Items from a dataset
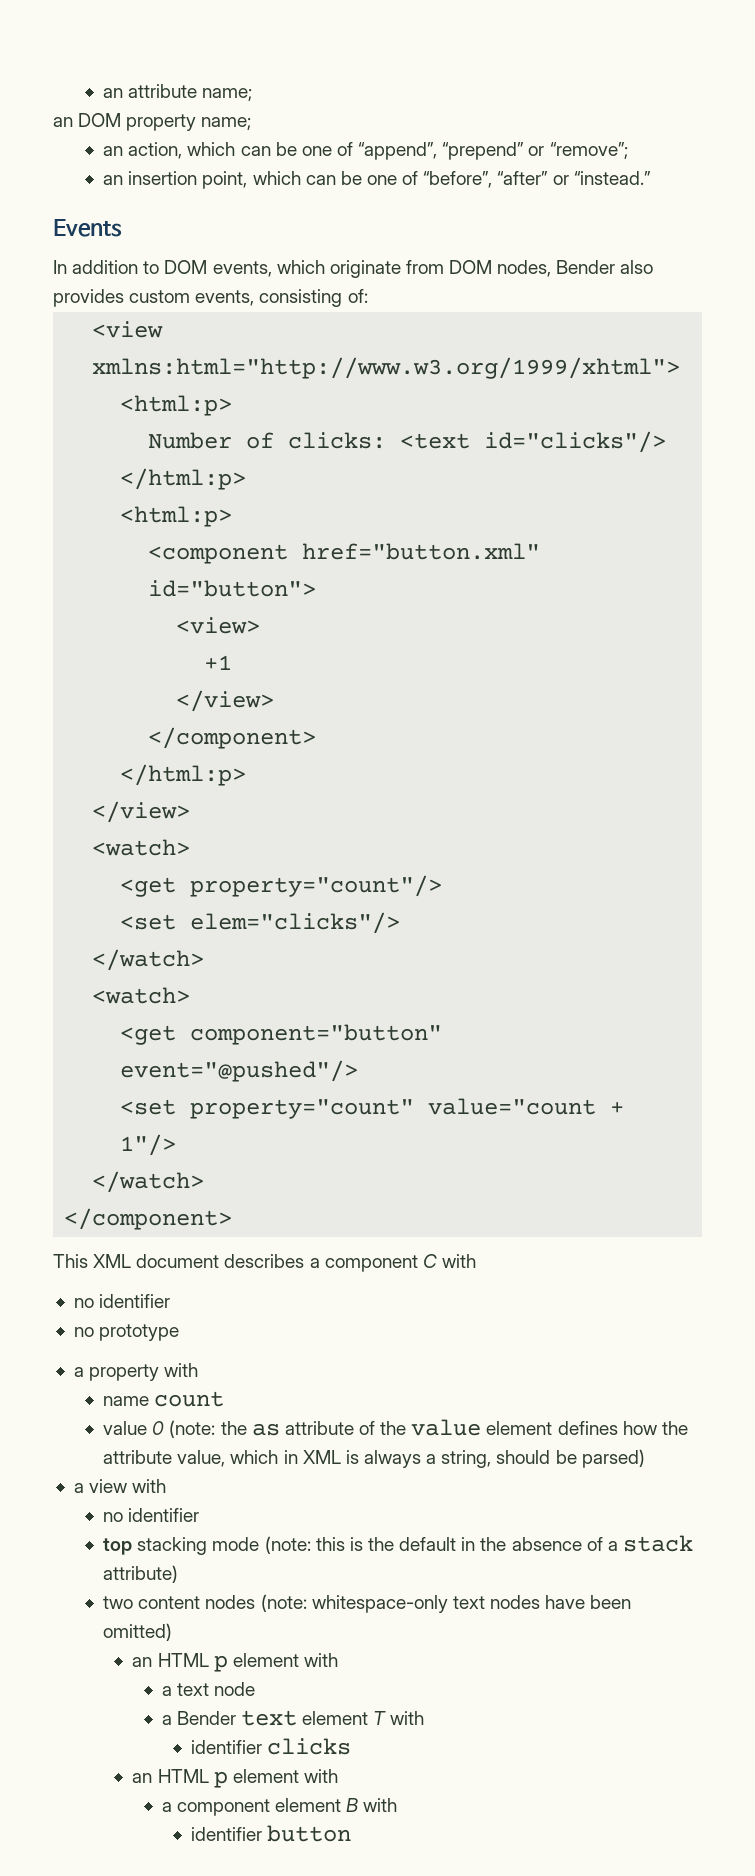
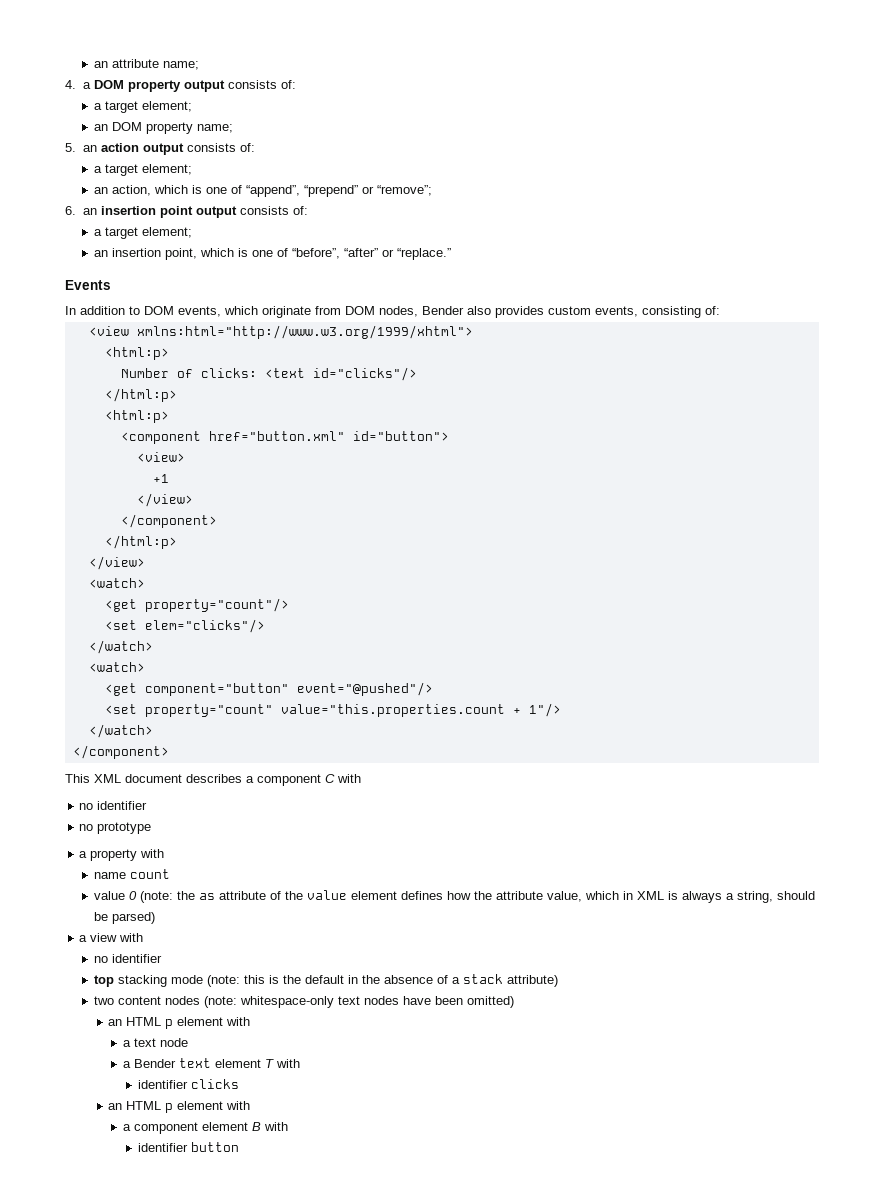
+ 4. a DOM property output consists of:
+ a target element;
  an DOM property name;
+ 5. an action output consists of:
+ a target element;
- an action, which can be one of “append”, “prepend” or “remove”;
+ an action, which is one of “append”, “prepend” or “remove”;
+ 6. an insertion point output consists of:
+ a target element;
- an insertion point, which can be one of “before”, “after” or “instead.”
+ an insertion point, which is one of “before”, “after” or “replace.”
- <set property="count" value="count + 1"/>
+ <set property="count" value="this.properties.count + 1"/>

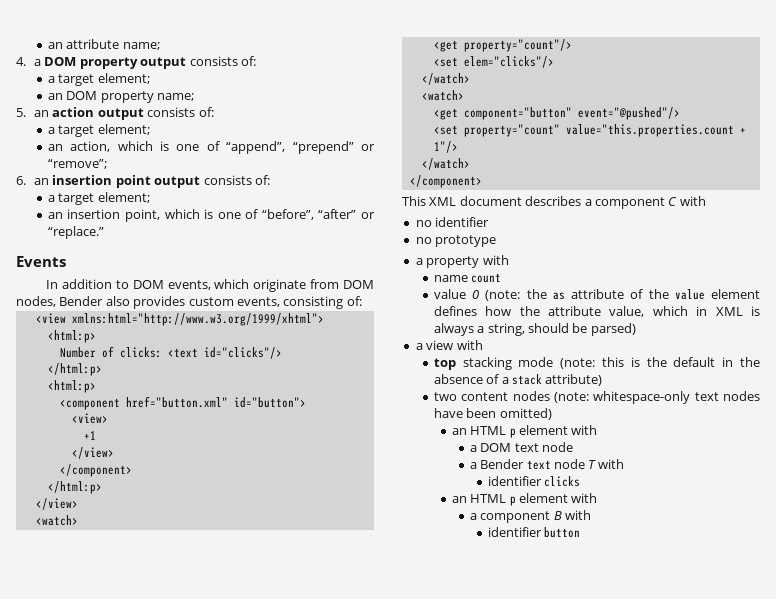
  a view with
- no identifier
- a text node
+ a DOM text node
- a Bender text element T with
+ a Bender text node T with
- a component element B with
+ a component B with

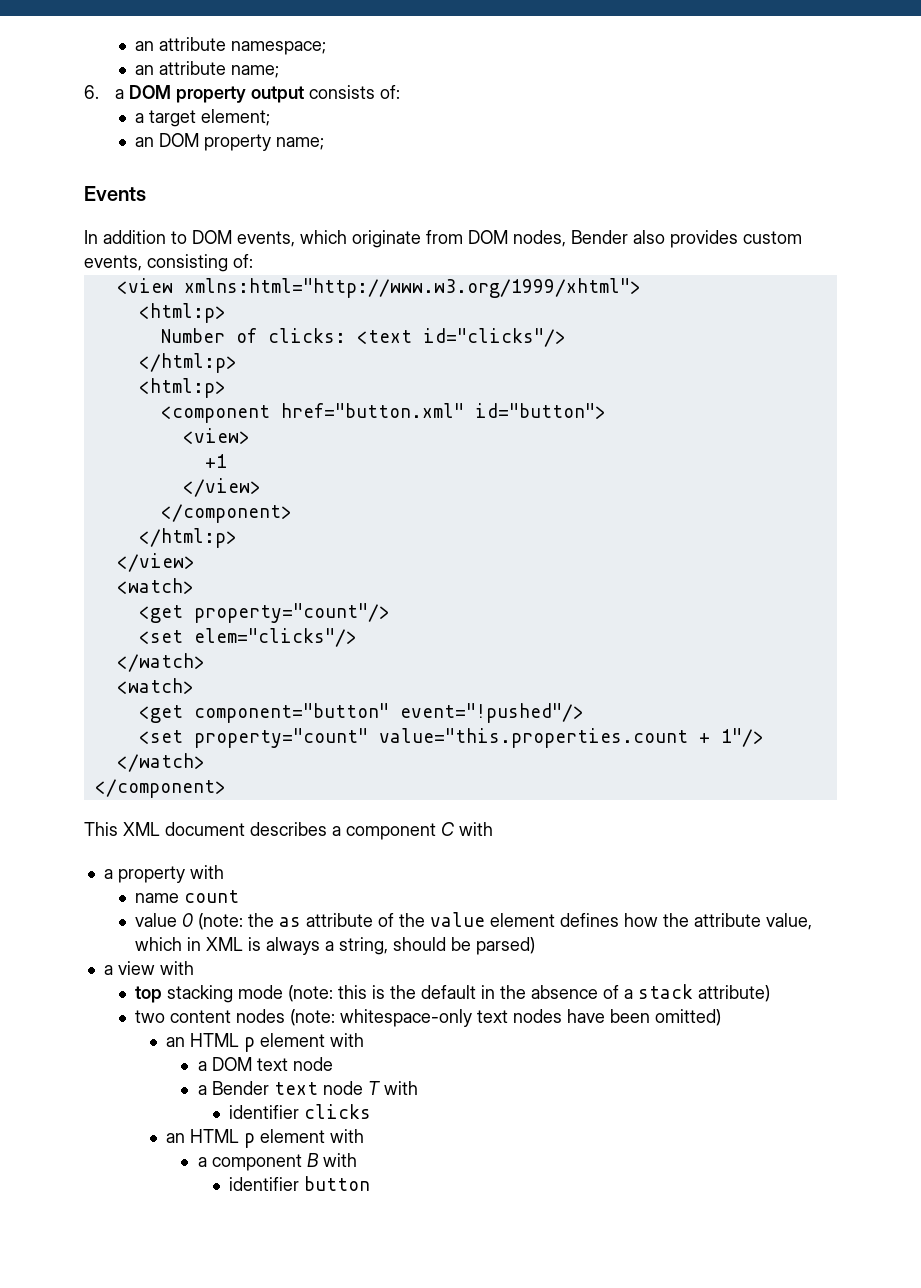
+ an attribute namespace;
  an attribute name;
- 4. a DOM property output consists of:
+ 6. a DOM property output consists of:
- 5. an action output consists of:
- a target element;
- an action, which is one of “append”, “prepend” or “remove”;
- 6. an insertion point output consists of:
- a target element;
- an insertion point, which is one of “before”, “after” or “replace.”
- <get component="button" event="@pushed"/>
+ <get component="button" event="!pushed"/>
- no identifier
- no prototype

THE PROBLEM: The stretch to restate runs from the line above containing "- a component element B with" through the line containing "- an insertion point, which is". Copy it word for word, ends included, without pictures.

EXERCISE OUTPUT:
- a component element B with
+ a component B with

+ an attribute namespace;
  an attribute name;
- 4. a DOM property output consists of:
+ 6. a DOM property output consists of:
- 5. an action output consists of:
- a target element;
- an action, which is one of “append”, “prepend” or “remove”;
- 6. an insertion point output consists of:
- a target element;
- an insertion point, which is one of “before”, “after” or “replace.”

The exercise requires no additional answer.